What you will do
Determine which lines of the records include the word "html", and copy them.
━━━ Supplied material
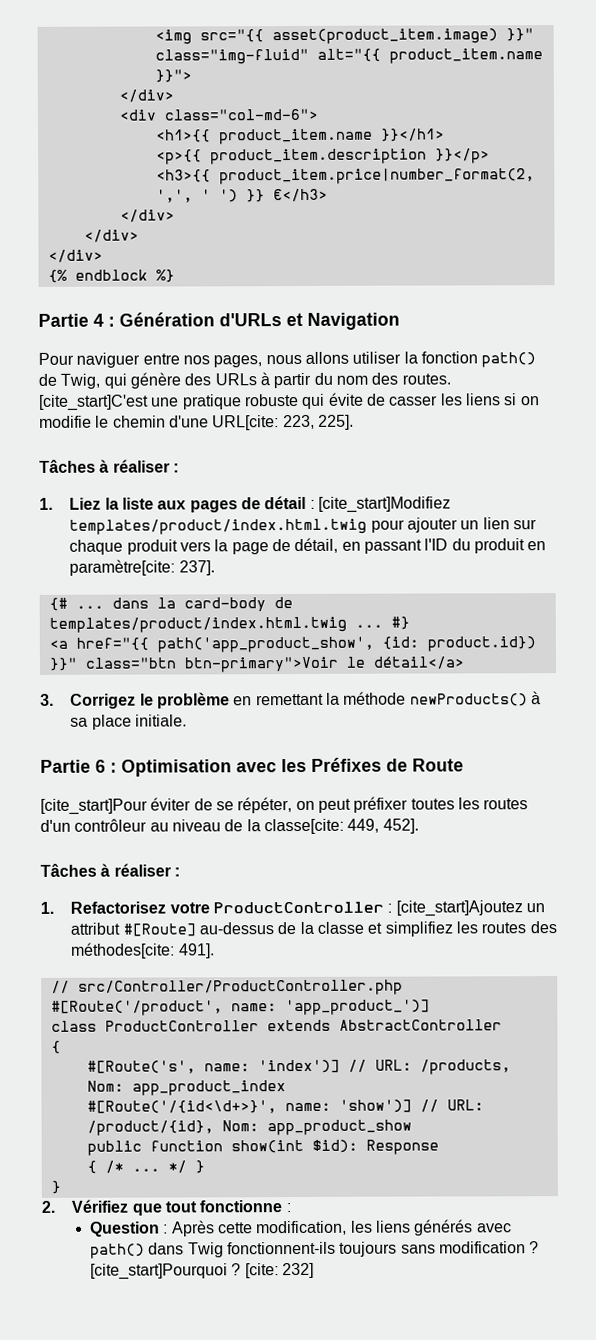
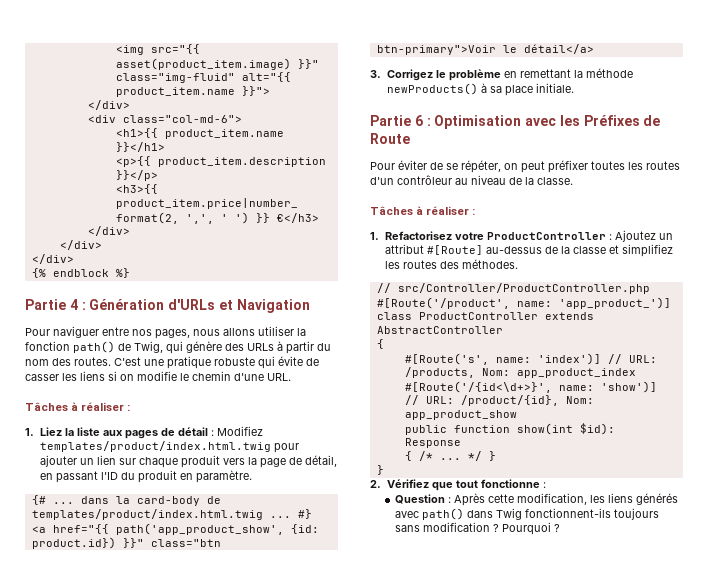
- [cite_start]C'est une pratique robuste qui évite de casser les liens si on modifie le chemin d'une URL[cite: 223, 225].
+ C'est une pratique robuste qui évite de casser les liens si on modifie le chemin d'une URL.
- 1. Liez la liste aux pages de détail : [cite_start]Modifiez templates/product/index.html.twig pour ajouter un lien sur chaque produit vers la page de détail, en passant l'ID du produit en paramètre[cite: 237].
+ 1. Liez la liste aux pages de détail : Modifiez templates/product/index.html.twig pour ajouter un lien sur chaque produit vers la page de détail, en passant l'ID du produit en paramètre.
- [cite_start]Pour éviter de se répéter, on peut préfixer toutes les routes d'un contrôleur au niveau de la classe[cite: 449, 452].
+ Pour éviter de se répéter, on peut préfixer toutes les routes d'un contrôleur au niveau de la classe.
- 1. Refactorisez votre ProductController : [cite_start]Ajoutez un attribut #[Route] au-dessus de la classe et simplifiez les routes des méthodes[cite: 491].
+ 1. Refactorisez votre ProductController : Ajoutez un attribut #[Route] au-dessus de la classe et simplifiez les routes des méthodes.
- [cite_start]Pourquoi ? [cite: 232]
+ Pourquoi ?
━━━━━━
Solution to this exercise
- 1. Liez la liste aux pages de détail : [cite_start]Modifiez templates/product/index.html.twig pour ajouter un lien sur chaque produit vers la page de détail, en passant l'ID du produit en paramètre[cite: 237].
+ 1. Liez la liste aux pages de détail : Modifiez templates/product/index.html.twig pour ajouter un lien sur chaque produit vers la page de détail, en passant l'ID du produit en paramètre.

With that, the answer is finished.